Amante Argentina

AMANTE ARGENTINA

Meu pai, João Manoel, embora fosse engenheiro, era um filósofo, frasista, capaz de produzir sentenças que até hoje não consegui reproduzir todas. São dele algumas pérolas como “pelo tamanho do buquê se mede a dimensão do remorso”, “quem viaja e leva mulher, gasta o dobro e se diverte a metade” ou “em café de louco não precisa muito açúcar”.

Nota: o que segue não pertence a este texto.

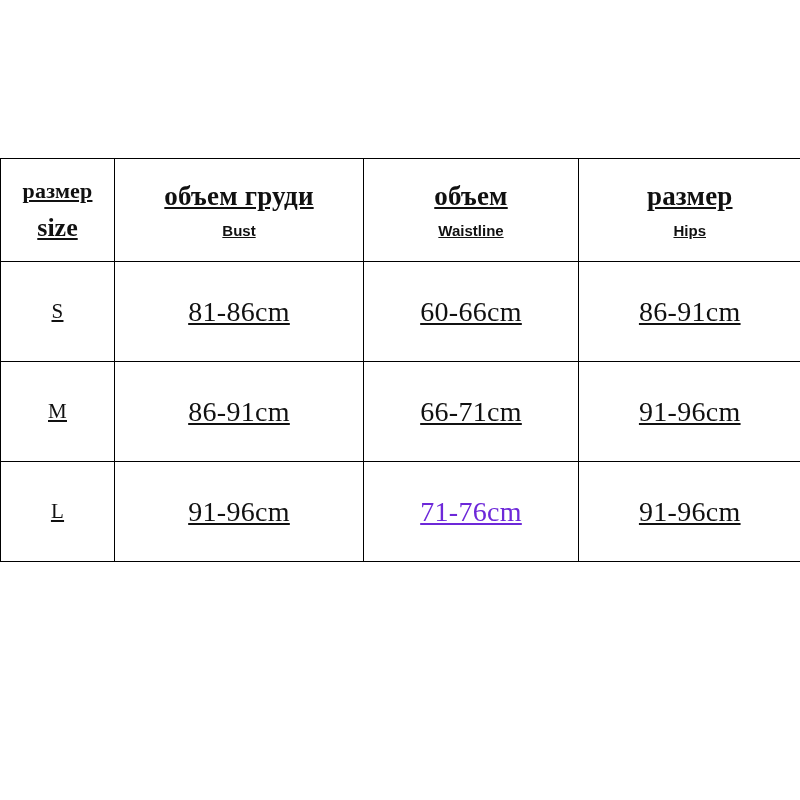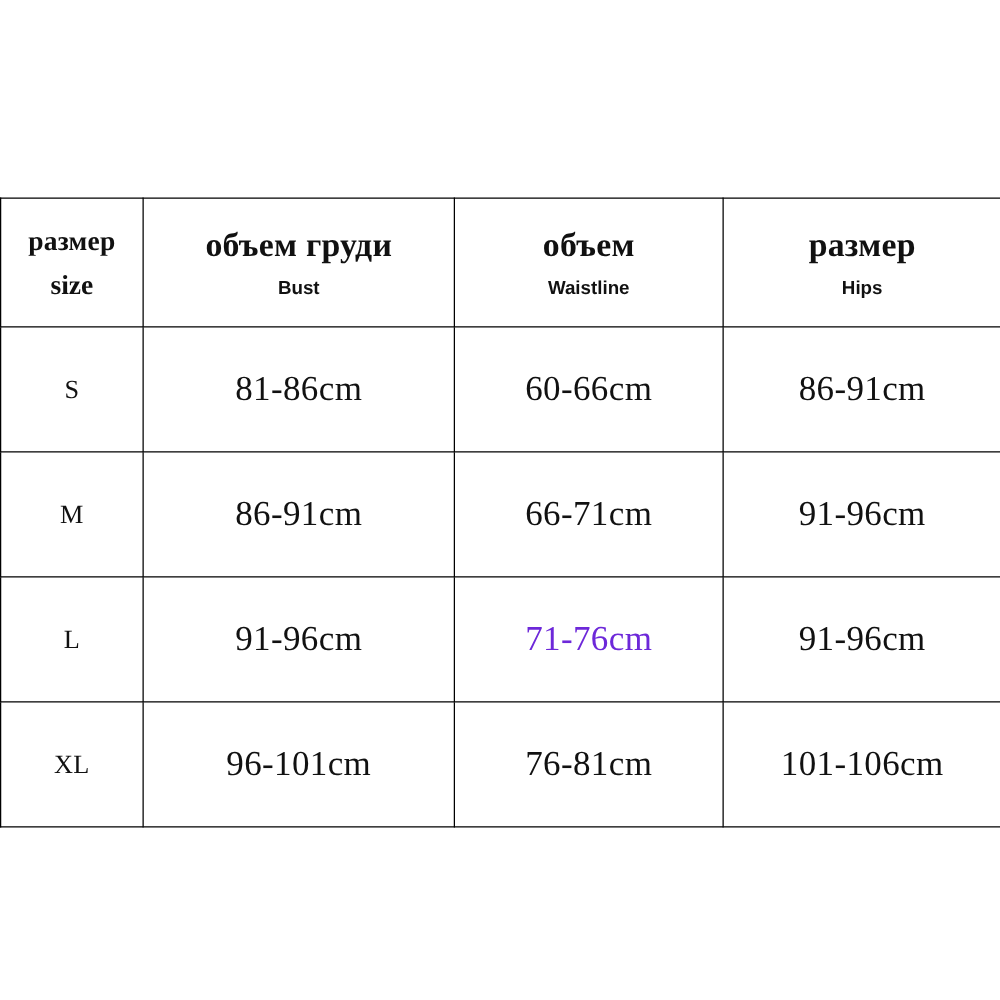--- a/index.html
+++ b/index.html
@@ -29,20 +29,21 @@
     table-layout: fixed;
   }
   .size-table td, .size-table th {
     border: 1px solid #000000;
     border-left: none;
     border-right: none;
     text-align: center;
     vertical-align: middle;
     padding: 0;
     background: #ffffff;
+    text-decoration: underline;
   }
   .size-table tr > td:not(:last-child),
   .size-table tr > th:not(:last-child) {
     border-right: 1px solid #000000;
   }
   .size-table tr > td:first-child,
   .size-table tr > th:first-child {
     border-left: 1px solid #000000;
   }
   col.c0 { width: 114px; }
@@ -70,21 +71,21 @@
   }
   .head-en {
     font-family: "Liberation Sans", sans-serif;
     font-weight: bold;
     font-size: 15px;
   }
   
   .head-row th:first-child .head-ru { font-size: 22px; }
   .head-row th:first-child .head-en {
     font-family: "Liberation Serif", serif;
-    font-size: 22px;
+    font-size: 26px;
     font-weight: bold;
   }
 
   .body-row td {
     height: 99px;
     font-size: 28px;
     font-family: "Liberation Serif", serif;
     letter-spacing: 0.3px;
   }
   .body-row td.size-col {
@@ -145,22 +146,16 @@
         <td>86-91cm</td>
         <td>66-71cm</td>
         <td>91-96cm</td>
       </tr>
       <tr class="body-row">
         <td class="size-col">L</td>
         <td>91-96cm</td>
         <td class="ghost-gray">71-76cm</td>
         <td>91-96cm</td>
       </tr>
-      <tr class="body-row">
-        <td class="size-col">XL</td>
-        <td>96-101cm</td>
-        <td>76-81cm</td>
-        <td>101-106cm</td>
-      </tr>
     </tbody>
   </table>
 
 </div>
 
 </body></html>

Ele usava a metáfora da “amante argentina” para caracterizar situações enganosas que no princípio são boas e depois se caracterizam verdadeiros desastres. Acho que se referia à situação de um colega dele que arrumou uma argentina, loura, alta, voluptuosa, voz rouca, belíssima, por quem se apaixonou perdidamente. A mulher gostava de, depois das amenidades do amor, comer morangos caramelados e beber champanhe (Veuve Clicquot ou Don Perignon), não repetia a mesma roupa num período de trinta dias, e tinha o costume extravagante de dormir vestida apenas de perfume

(Chanel n. 5). Era o que se podia afirmar, visto à distância, tratar-se da mulher ideal. Mas, qual um furacão, desses que tem nome de mulher, ela chegou quente, insinuante, úmida e acabou carregando tudo o que ele tinha: família, bens, amigos, reputação. O cara ficou na miséria.

Em função dessa narrativa, eu costumo usar o exemplo da amante argentina, para exemplificar uma situação, deslumbrante no início, alarmante no meio e trágica no fim. Tenho um amigo que se deslumbrou ao comprar uma Omega, da GM. Para todos ele gostava de publicizar a aquisição do belo veículo. Com o tempo ele constatou que o carro era pesadão, gastava um horror de gasolina e acabou vendendo-o pela metade do preço.

Mas toda essa história da amante argentina surgiu na semana passada, quando um amigo se espantou com o fato de eu ter me desfeito de uma cobertura de quatro quartos, piscina, andar alto e outras comodidades. Eu disse ao meu interlocutor que cobertura é como amante argentina: deslumbrante no início, chato depois e assustador mais tarde. Essa “amante” durou vinte anos! Quando a gente compra é tudo uma maravilha: banhos de piscina, churrascos e jantares com amigos e parentes, vista panorâmica, um estúdio só para minhas produções literárias, etc. Depois desses bônus veio o ônus. Cobertura paga um condomínio mais alto, os caboclos do prédio, fornecedores e prestadores de serviço começam a achar que você é rico, isto sem falar nos vazamentos na cabeça dos vizinhos, que não param nunca. Quando vendi (e vendi bem. graças a Deus) tive uma alegria igual ao dia em que comprei o elefante. Bem parecido com as fábulas do velho Galvão.